Gillian Flynn is known for her sinister novels, but her new TV show Utopia is a sci-fi thrill ride. Photo / Lawrence Agyei, The New York Times

With Utopia, the best-selling novelist makes her debut as a TV showrunner. But anyone who knows her from Gone Girl or Sharp Objects might be surprised by what they see.

Gillian Flynn grew up surrounded by comics. Her father, a film professor and an avid comic book collector, would spend weekends taking her to flea markets and garage sales, explaining the various eras and artists she should know, which strip was loosely based on a Ray Bradbury story, and so on.

Keep this in mind as you watch Utopia, the pulpy action thriller that marks Flynn's debut as a television showrunner, after making her name writing psychological page-turners like Gone Girl and Sharp Objects. Premiering Friday on Amazon, the show is a rollicking, Dickensian adventure story about a troupe of wide-eyed comic book nerds who think a long lost strip contains the keys to saving humanity from an impending deadly virus.

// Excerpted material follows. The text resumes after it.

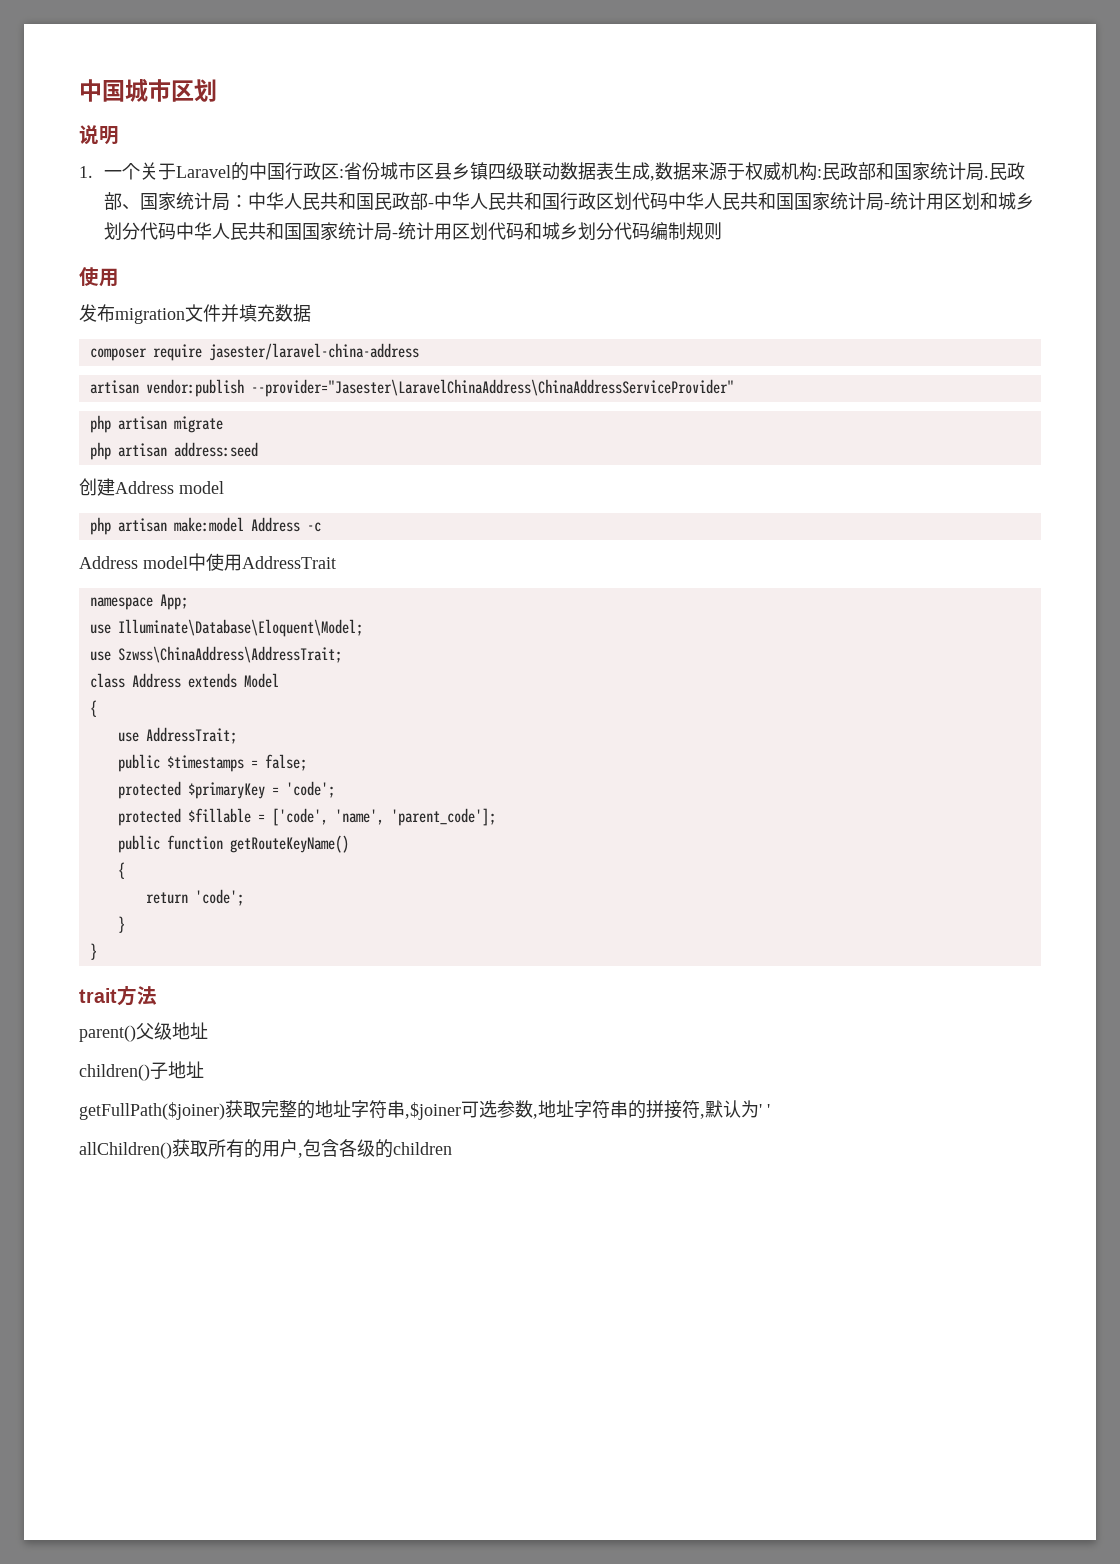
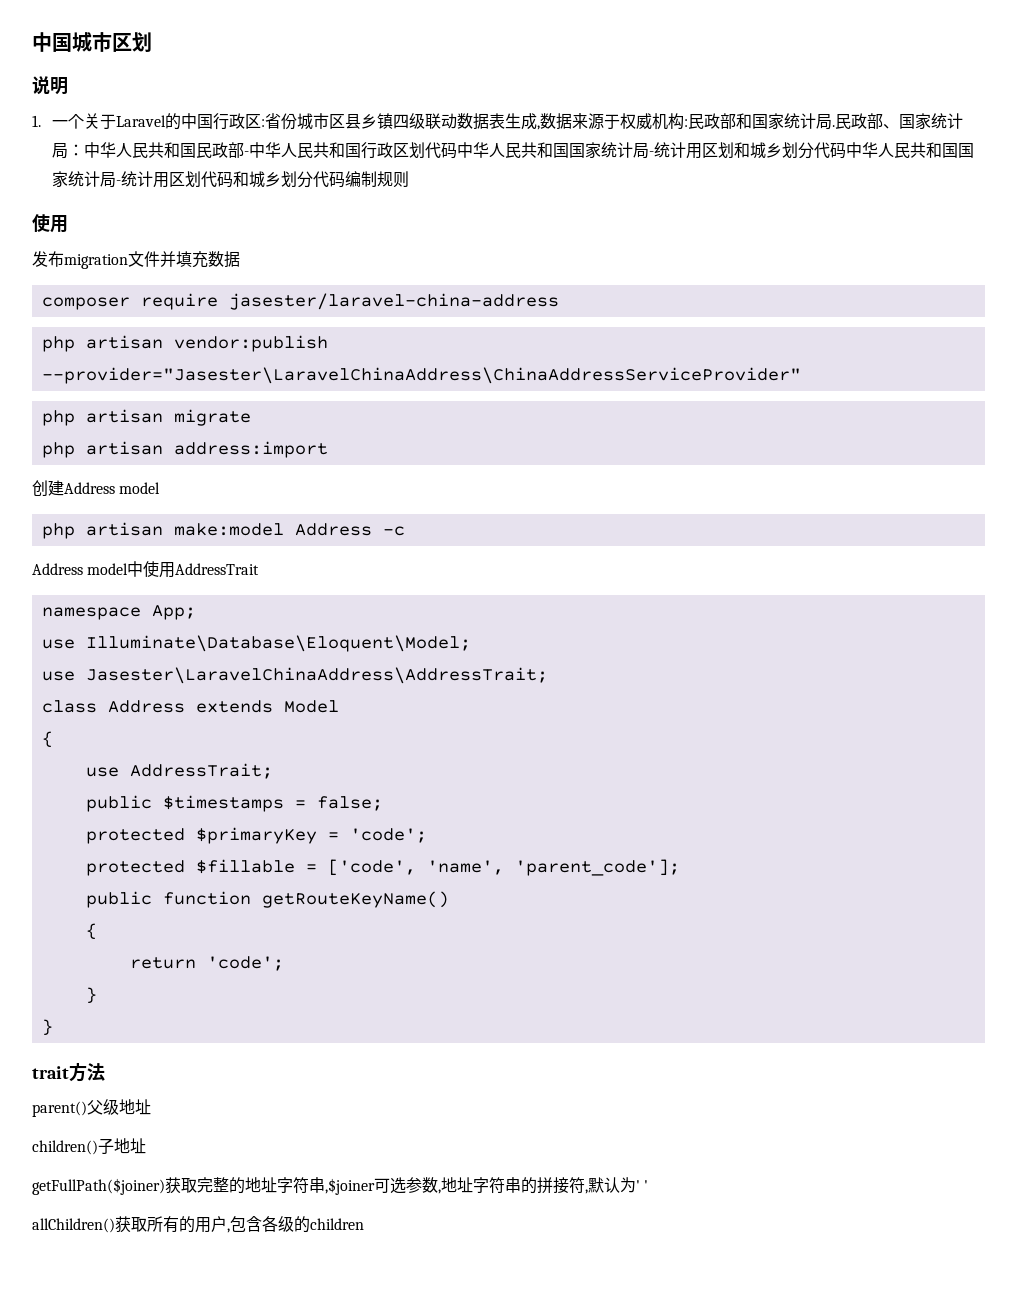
(419, 352) none -> [41,336,75,352] php
[173,442,258,457] address:seed -> [173,441,328,458] address:import
[117,646,342,663] Szwss\ChinaAddress\AddressTrait; -> [85,667,548,684] Jasester\LaravelChinaAddress\AddressTrait;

Its release during an actual pandemic is coincidental, but the quixotic, larger-than-life tone is exactly what Flynn, who has been working on the story off and on for seven years, envisioned. In fact, while a D.C. Comics-like TV serial might seem out of left field for a novelist best known for writing about "damaged, [expletive] up women," as she described it, the series is in many ways more reflective of the real Flynn. Beneath the dark and twisted novels that have made her a wildly successful author is a lighthearted, thrill-seeking conspiracy theorist with a general distrust of the digital era.

"People tend to imagine Gill as somebody who has these constant sinister thoughts about things and revels in that," said David Fincher, the filmmaker who has served as a mentor during Flynn's transition to the screen. "And she's really not. She's dastardly playful."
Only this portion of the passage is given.